**Directions**
No pictures belong in the copy. Retype exactly, and only, the stretch of lines below from the one with "시가, 2022-10-28: none -> 8110" through the one with "2020-06-10: none -> 8510".

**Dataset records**
========================================

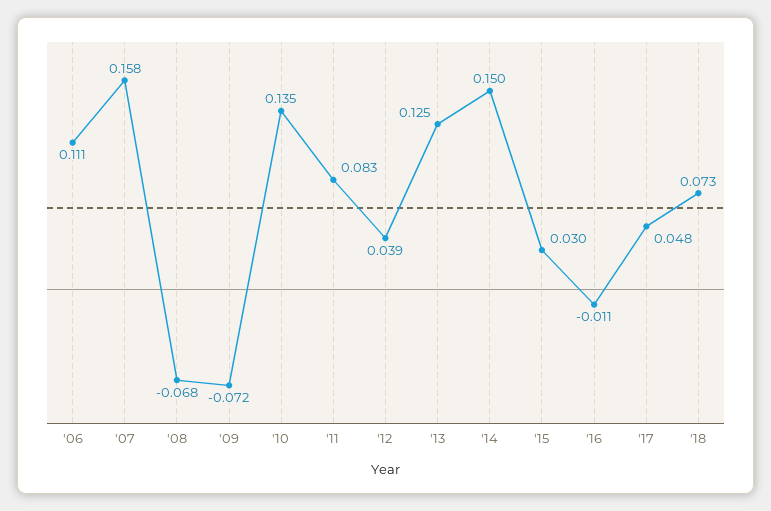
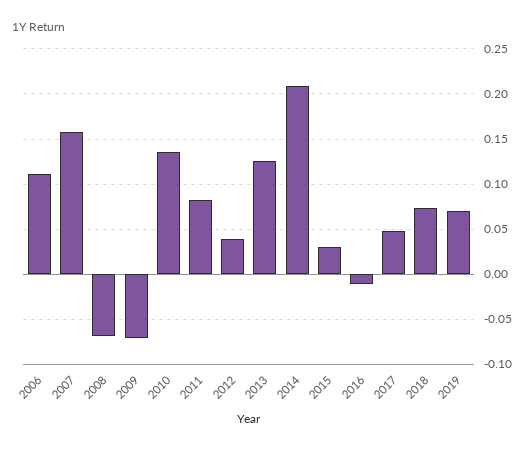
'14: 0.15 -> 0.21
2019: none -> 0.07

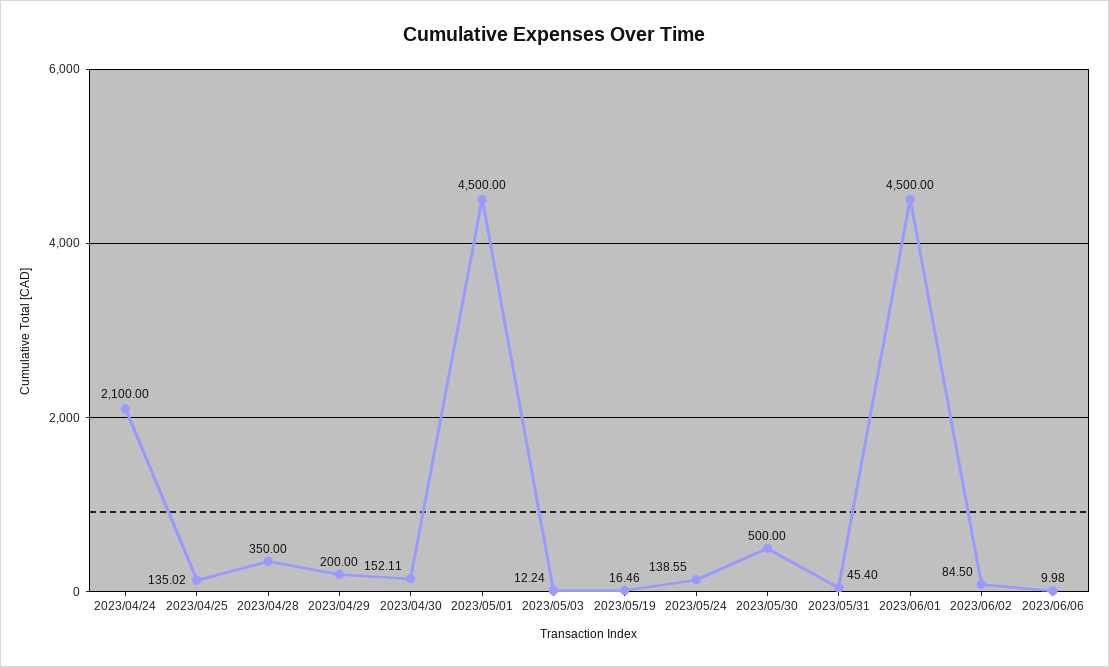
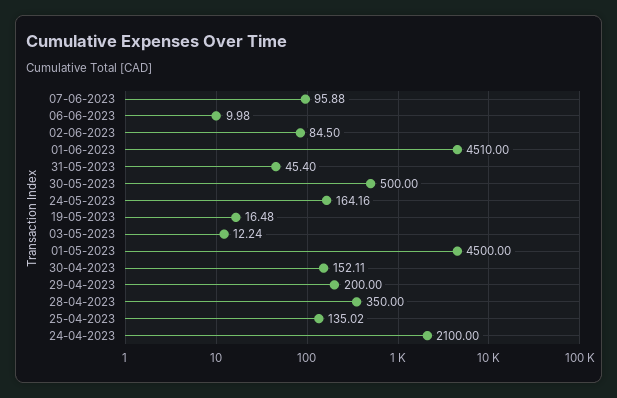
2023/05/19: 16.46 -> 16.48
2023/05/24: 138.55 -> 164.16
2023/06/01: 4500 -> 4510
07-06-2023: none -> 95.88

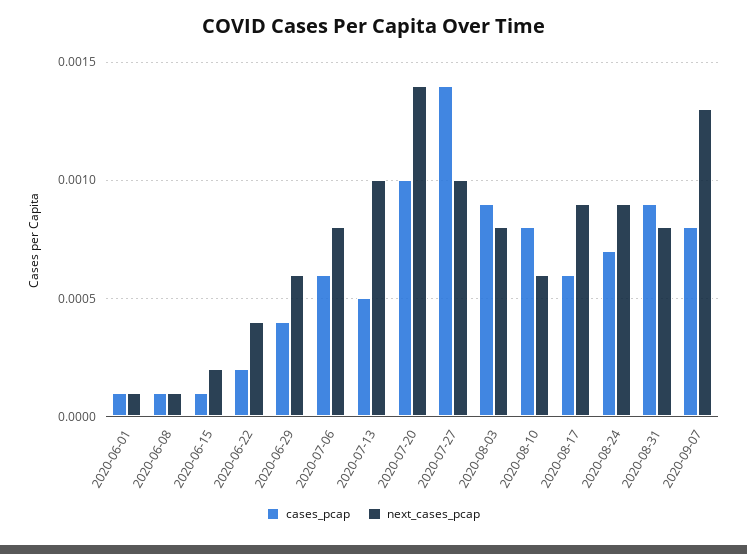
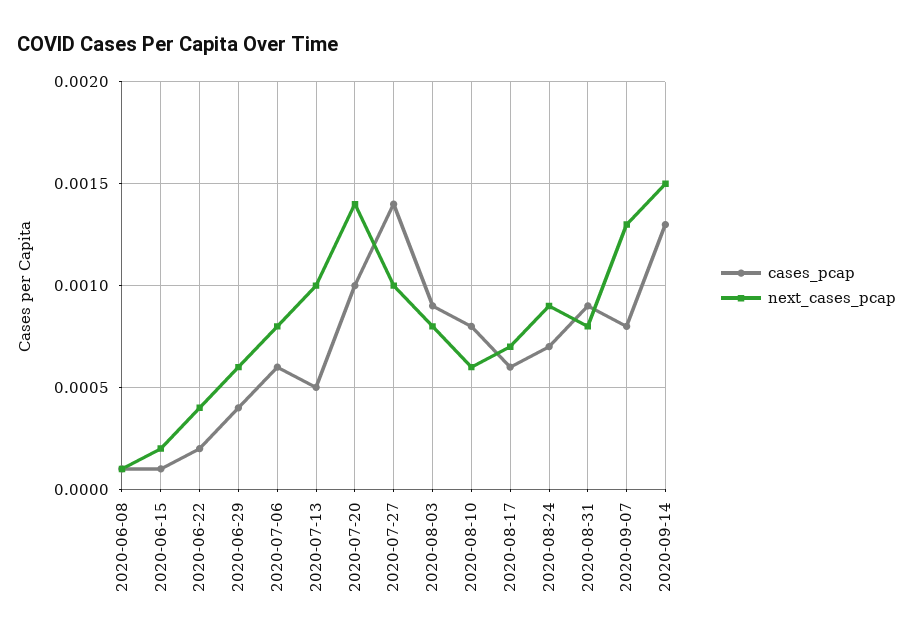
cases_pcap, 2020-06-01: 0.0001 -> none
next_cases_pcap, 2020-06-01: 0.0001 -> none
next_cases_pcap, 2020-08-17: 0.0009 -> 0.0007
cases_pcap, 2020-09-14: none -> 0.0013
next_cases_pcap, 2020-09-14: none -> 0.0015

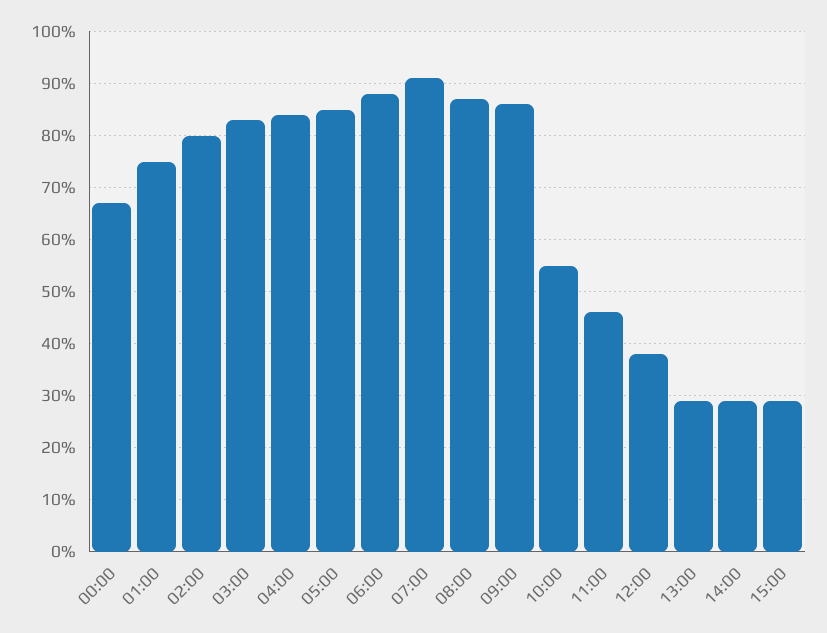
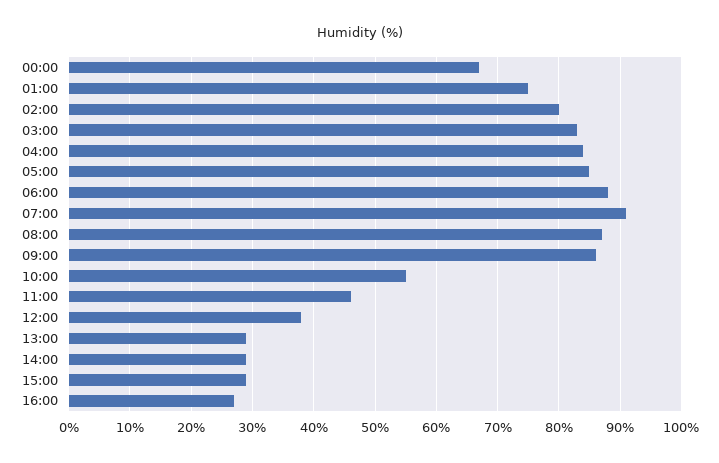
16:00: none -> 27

========================================

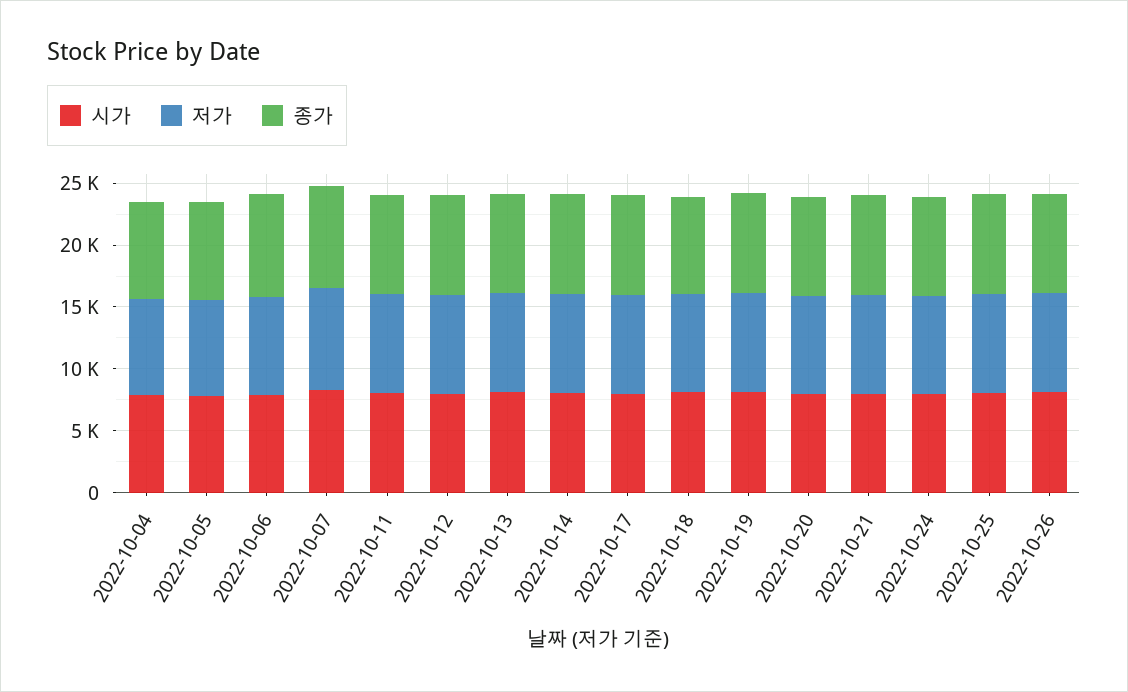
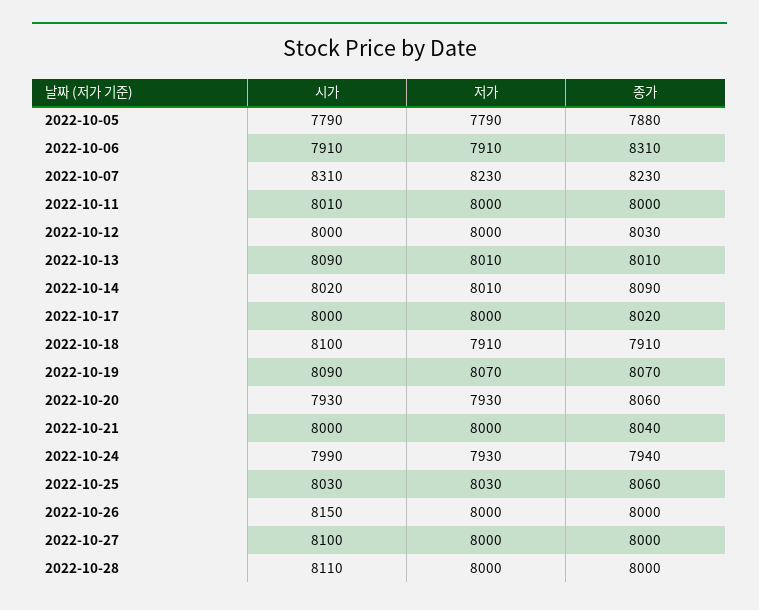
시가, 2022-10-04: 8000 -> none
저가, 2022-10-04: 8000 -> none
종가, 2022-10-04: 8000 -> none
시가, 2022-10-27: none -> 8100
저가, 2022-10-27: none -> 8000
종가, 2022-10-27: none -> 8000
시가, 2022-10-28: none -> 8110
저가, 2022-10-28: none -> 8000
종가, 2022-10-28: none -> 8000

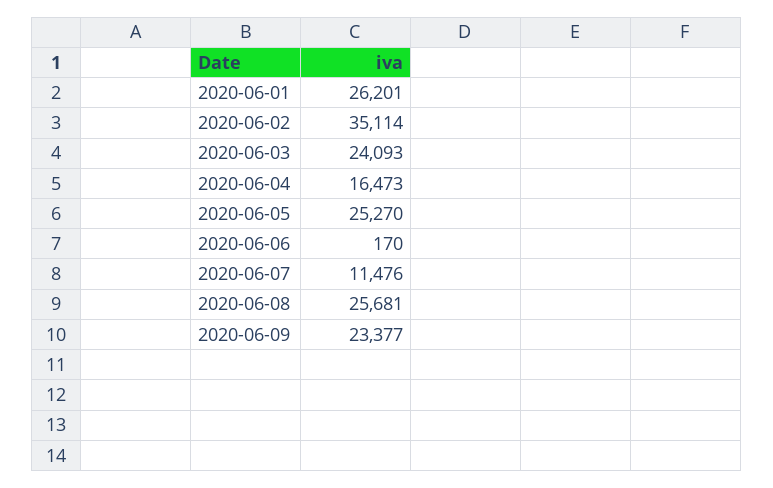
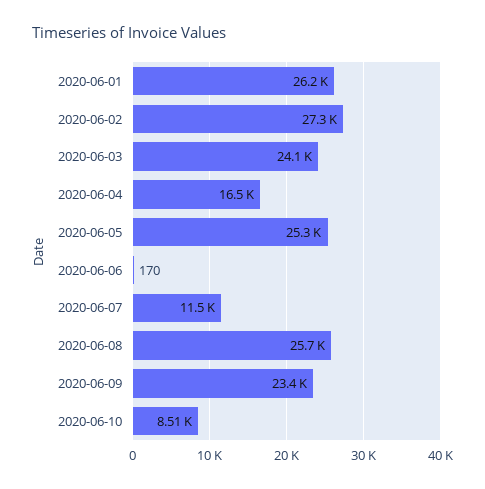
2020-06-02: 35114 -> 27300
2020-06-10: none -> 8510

========================================

**Written solution**
시가, 2022-10-28: none -> 8110
저가, 2022-10-28: none -> 8000
종가, 2022-10-28: none -> 8000

2020-06-02: 35114 -> 27300
2020-06-10: none -> 8510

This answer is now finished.